She let out a breath. "No, he's not worse. He seems -- more satisfied. How much did you give him?"
"I don't know."
"Just an estimate. You must have looked at it."
"He didn't tell you?"
"No." Her wide eyes said she wasn't sure she wanted to know.
Terry poured her coffee first, arranging the sentences in his mind again. "I started out to do it sort of the way you do. I think."
She didn't pick up her cup. She watched him pouring his own coffee.
"I didn't know whether he would actually come and get it. So I waited until I saw him before I started to draw the blood. You said it was easy," he said, unable to keep the reproach out of his voice. "I almost couldn't get it at all."
She laughed. "It was hard for me at first too. Before I got the right equipment." But the smile faded right away. "So what happened?"
She must know by now.
"So Eurick kind of -- ended up taking it directly."
"It's not what I planned. But when it happened, I knew it would be all right. Because I knew Eurick would only take as much as you usually give him. I knew it."
"Whatever made you think that? Why do you think he asks for all this mumbojumbo in the first place? Because he doesn't trust himself! Why would you think it would be all right to pull the rug out from under him like that?"
"Because I've seen him. Because I think the reason he wants the stuff is exactly the reason he doesn't need it.
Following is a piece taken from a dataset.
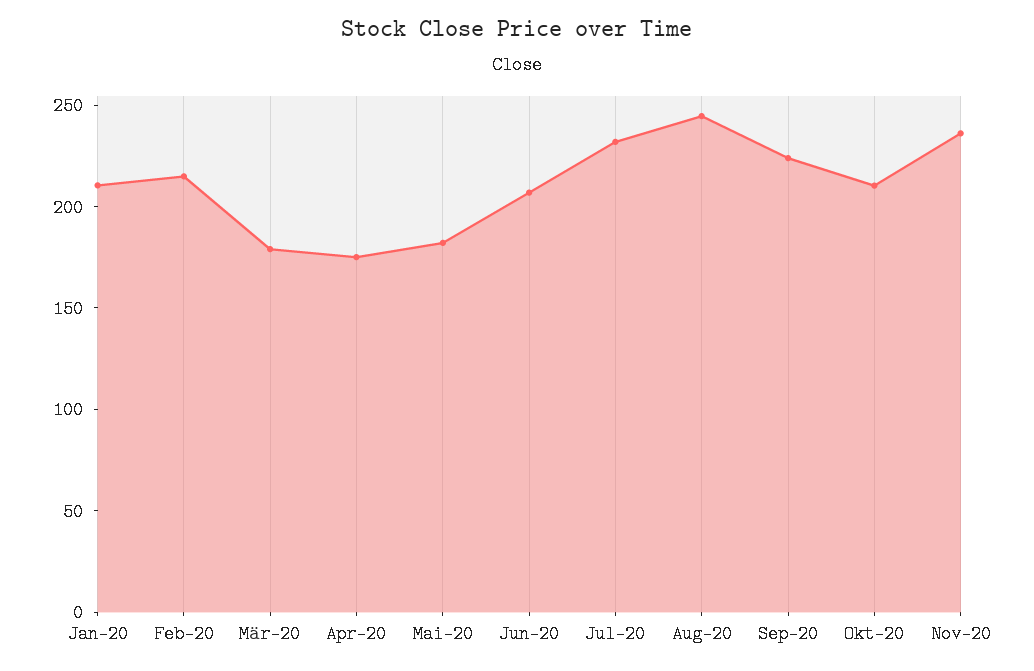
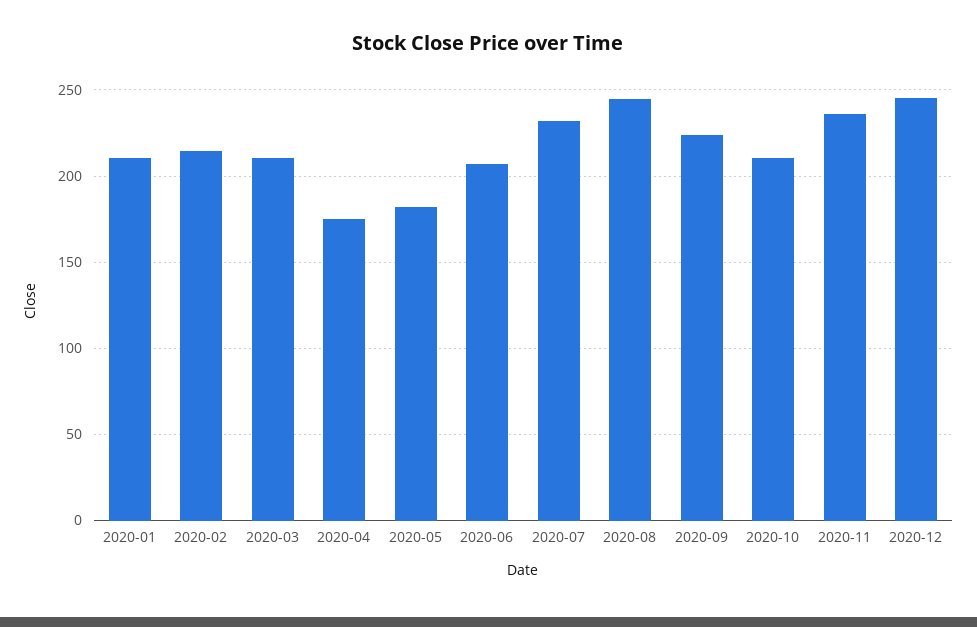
Mär-20: 180 -> 210
2020-12: none -> 245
He's the same Eurick as ever. Eurick is not a person who would hurt anybody. I don't just mean he's a nice guy. He thinks about things."
"Unlike some people," Mary muttered.
Terry didn't deny it.
"So what's next?" She hadn't touched her coffee. Her arms were crossed on the table top. Some of her hair had come loose from the braid.
"I don't know. Normal life. I mean, as we know it. I'm not angling for your job. I'm just willing to pinch hit for you when you want me to."
"I don't want you to. "
"You don't make it seem so delightful to do it by yourself."
"Well, you know, a person complains about things. I complained about changing Dylan's diapers too. But it comes with the territory. I'd never have wanted someone to take it over."
"But you wouldn't have refused if someone had changed a diaper now and then."
"How's it different?"
She sighed. "I don't know."
There was a silence. "Don't you want to know how it was?" he asked.
"I didn't ask," she said, but he could hear the curiosity in her voice."
"It wasn't bad. It was kind of enjoyable. Just -- I don't know. I imagine it's like nursing a baby?"
Mary made a face. :That's just weird, Terry. We try to live a normal life."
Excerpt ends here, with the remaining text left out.